DETROIT (Reuters) - With a tentative agreement with General Motors Co in hand, the United Auto Workers union shifts its focus to Chrysler Group LLC where a one-week contract extension will expire late Wednesday.
Last Wednesday night, less than two hours before the four-year pact between the union and Chrysler was to expire, Chrysler Chief Executive Sergio Marchionne fired off a letter to UAW President Bob King chiding the union chief for missing an opportunity.
Marchionne said: "You and I failed" the U.S. government that funded the automaker's 2009 bankruptcy and bailout by not coming to agreement on a contract by the deadline.
Most of the work had been done by last week, and only a meeting of the two chiefs was needed to finalize the deal, Marchionne's letter said.
"We are down to the resolution of a few issues, primarily involving the economics for our employees for the next four years," Marchionne's September 14 letter said.
In the same letter, Marchionne agreed to the one-week contract extension.
Meanwhile, at Ford Motor Co , an open-ended extension was agreed upon ahead of the September 14 expiration.
While King on Tuesday said he had not decided whether to enter intensive talks next with Chrysler or Ford, those close to the talks say Chrysler is up next and Ford -- the only automaker not to take a U.S. government bailout in 2009 -- will be last.
GM workers at union halls and plants across the country will begin voting on the proposed pact this week and are expected to ratify it by September 29, according to Joe Ashton, UAW vice president for GM relations.
Chrysler, led in its final push by Marchionne, who was expected to return to Detroit late Tuesday night, is holding a hard line against additional fixed-cost increases. Marchionne told reporters in Italy this week that GM and Chrysler are "two completely different entities" and that Chrysler should not be expected to match GM's packages of one-time payouts.
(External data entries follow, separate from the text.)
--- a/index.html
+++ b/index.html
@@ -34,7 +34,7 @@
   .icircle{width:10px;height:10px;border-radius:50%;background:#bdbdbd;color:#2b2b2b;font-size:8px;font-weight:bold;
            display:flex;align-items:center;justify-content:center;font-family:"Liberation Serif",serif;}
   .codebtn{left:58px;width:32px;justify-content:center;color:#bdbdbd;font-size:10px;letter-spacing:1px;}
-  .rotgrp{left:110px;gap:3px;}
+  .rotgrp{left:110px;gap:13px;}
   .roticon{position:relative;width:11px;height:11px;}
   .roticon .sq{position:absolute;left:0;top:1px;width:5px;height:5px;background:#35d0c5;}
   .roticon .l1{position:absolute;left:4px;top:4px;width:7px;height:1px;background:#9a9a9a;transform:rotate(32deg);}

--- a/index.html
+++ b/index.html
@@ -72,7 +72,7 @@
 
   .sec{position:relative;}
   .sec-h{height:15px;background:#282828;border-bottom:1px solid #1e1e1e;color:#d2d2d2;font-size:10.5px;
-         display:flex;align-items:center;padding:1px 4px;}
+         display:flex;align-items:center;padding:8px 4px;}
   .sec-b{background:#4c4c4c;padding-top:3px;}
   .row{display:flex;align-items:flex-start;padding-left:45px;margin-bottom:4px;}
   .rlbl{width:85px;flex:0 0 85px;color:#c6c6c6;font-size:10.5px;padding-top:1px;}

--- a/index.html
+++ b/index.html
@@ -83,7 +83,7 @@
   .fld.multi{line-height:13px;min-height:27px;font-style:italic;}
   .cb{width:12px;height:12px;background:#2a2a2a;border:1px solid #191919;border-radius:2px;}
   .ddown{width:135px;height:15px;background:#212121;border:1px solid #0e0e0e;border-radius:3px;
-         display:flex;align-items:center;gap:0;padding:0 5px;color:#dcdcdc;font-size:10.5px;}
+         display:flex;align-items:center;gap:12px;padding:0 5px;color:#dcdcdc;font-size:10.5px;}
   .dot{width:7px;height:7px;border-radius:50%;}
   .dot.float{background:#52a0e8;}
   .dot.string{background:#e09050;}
Chrysler has 23,150 UAW-represented workers. GM has about 48,150 union workers, and Ford has about 41,000.
GM's proposed agreement calls for a $5,000 ratification bonus per worker, $1,000 annual "inflation" bonuses for three years and a profit-sharing plan paying $1,000 per worker for every $1 billion of North American GM profit after it makes at least $1.25 billion on its home continent. A $4 billion annual profit would yield a $4,000 per-union-worker profit-sharing check, before taxes.
King said on Tuesday that he believed a basic "framework" had been set at GM for use with Chrysler and Ford. But Chrysler executives have made it clear that they will not accept terms as generous as GM.
A source on Tuesday night said Chrysler will seek a commitment from the UAW that the union and the company will not return to the "bad habits" of high fixed costs that helped to nearly sink the U.S. auto industry, after the contract now being negotiated would expire in 2015.
"The bad habits must be gone forever, period. It's a strategic decision," the source said, adding that Chrysler wants a commitment not to reinstitute cost-of-living-allowances and other "bad habits" for the 2015-2019 contract and beyond.
Last week's chiding letter to King was not the first time that Marchionne has sparred with the UAW.
President Barack Obama's auto task force chief Steven Rattner recounted in his book "Overhaul" a run-in Marchionne had with then-UAW President Ron Gettelfinger in April 2009.
Marchionne told the union boss that U.S. autoworkers had to accept a "culture of poverty" rather than expect a "culture of entitlement."
Marchionne is CEO of Italy's Fiat SpA , which has managed Chrysler since 2009.
The Italian automaker expects to increase its stake in the American company to 58.5 percent by the end of this year, up from 53.5 percent, on a fully diluted basis.